§ Assignment
Return the data below exactly, but only from the line containing "discount: 25% = 5391.56 -> none" through the line containing "balance: 9831.94 -> 14464.00", with both of those lines included.

───── Recorded information ─────

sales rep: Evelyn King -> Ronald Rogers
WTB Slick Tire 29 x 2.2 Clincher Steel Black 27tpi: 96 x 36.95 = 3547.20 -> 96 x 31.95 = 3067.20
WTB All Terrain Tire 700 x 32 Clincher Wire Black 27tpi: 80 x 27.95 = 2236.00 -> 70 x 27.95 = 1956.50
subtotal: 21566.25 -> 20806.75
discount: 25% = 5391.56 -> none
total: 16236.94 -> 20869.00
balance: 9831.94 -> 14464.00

─────
───── Recorded information ─────

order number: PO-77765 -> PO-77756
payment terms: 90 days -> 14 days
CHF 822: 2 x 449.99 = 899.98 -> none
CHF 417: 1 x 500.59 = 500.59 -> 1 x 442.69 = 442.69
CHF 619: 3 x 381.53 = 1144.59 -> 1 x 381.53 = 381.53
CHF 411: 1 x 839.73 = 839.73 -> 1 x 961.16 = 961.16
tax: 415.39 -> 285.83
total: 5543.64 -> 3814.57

─────
───── Recorded information ─────

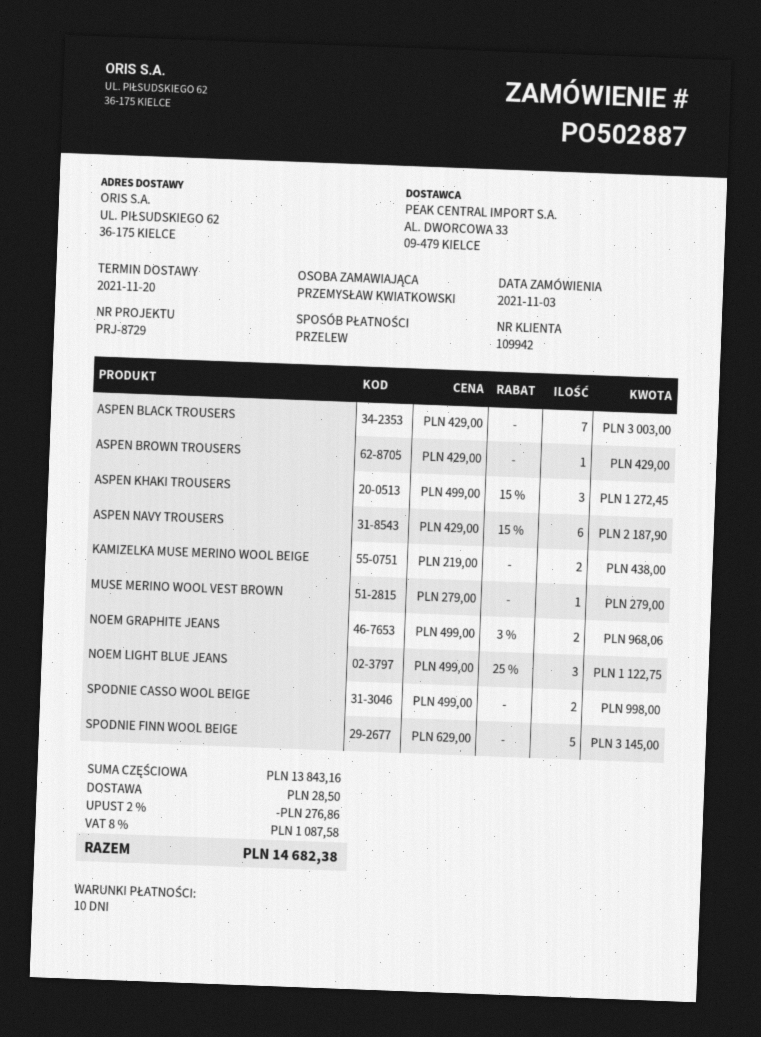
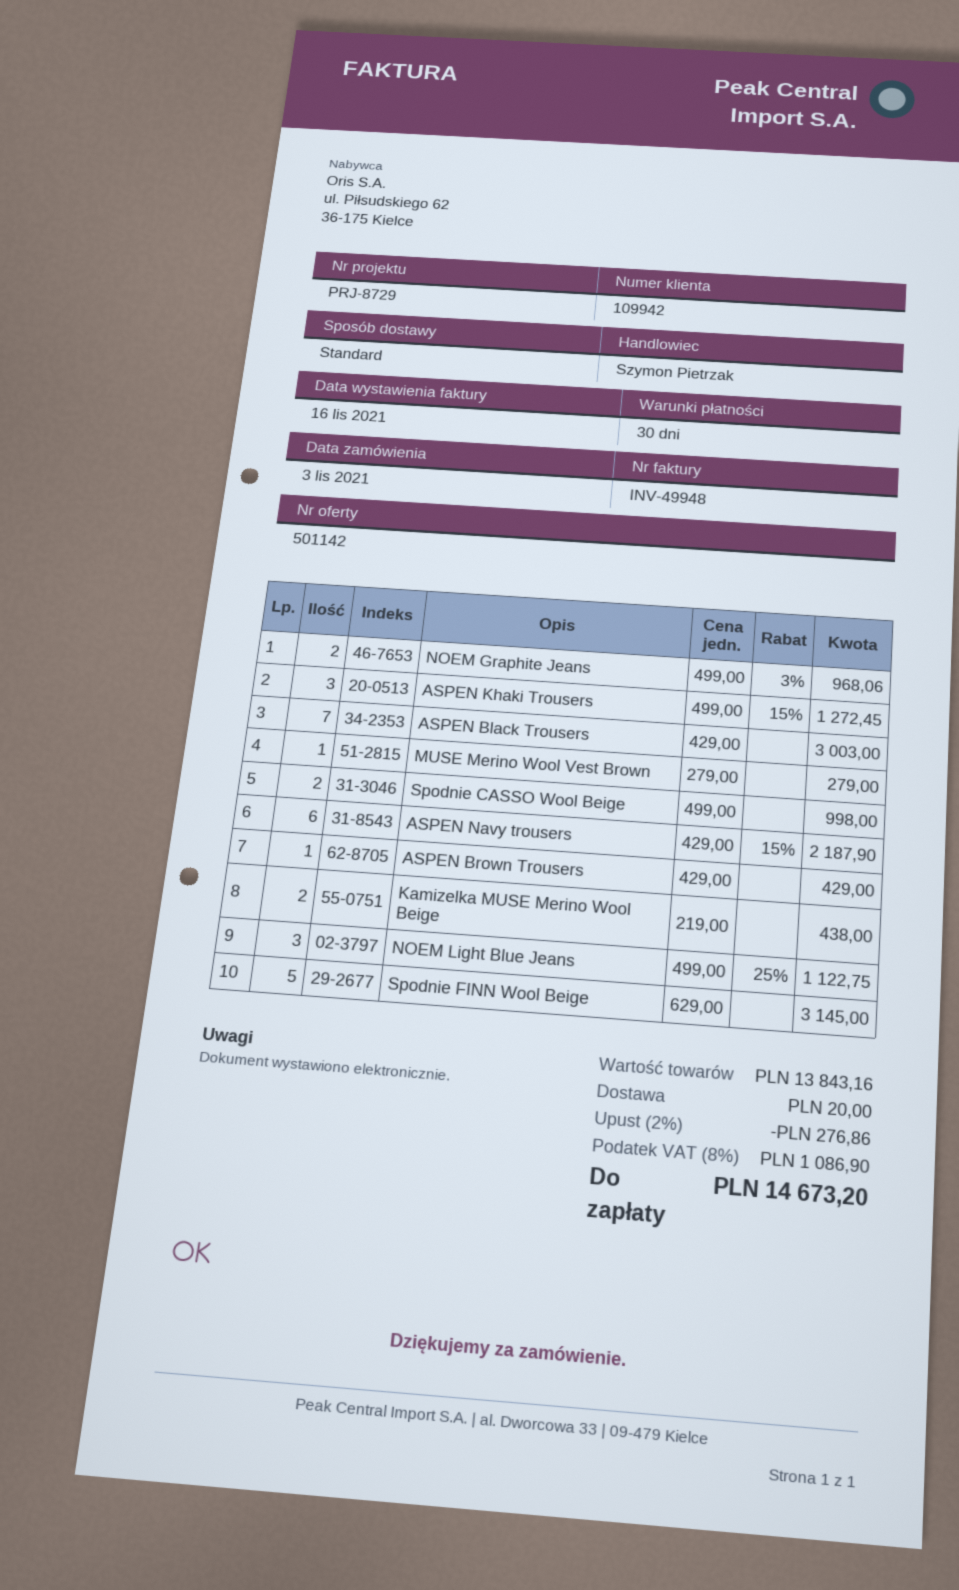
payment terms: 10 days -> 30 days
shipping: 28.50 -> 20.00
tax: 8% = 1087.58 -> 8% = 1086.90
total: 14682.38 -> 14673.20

─────

§ Exercise answer
discount: 25% = 5391.56 -> none
total: 16236.94 -> 20869.00
balance: 9831.94 -> 14464.00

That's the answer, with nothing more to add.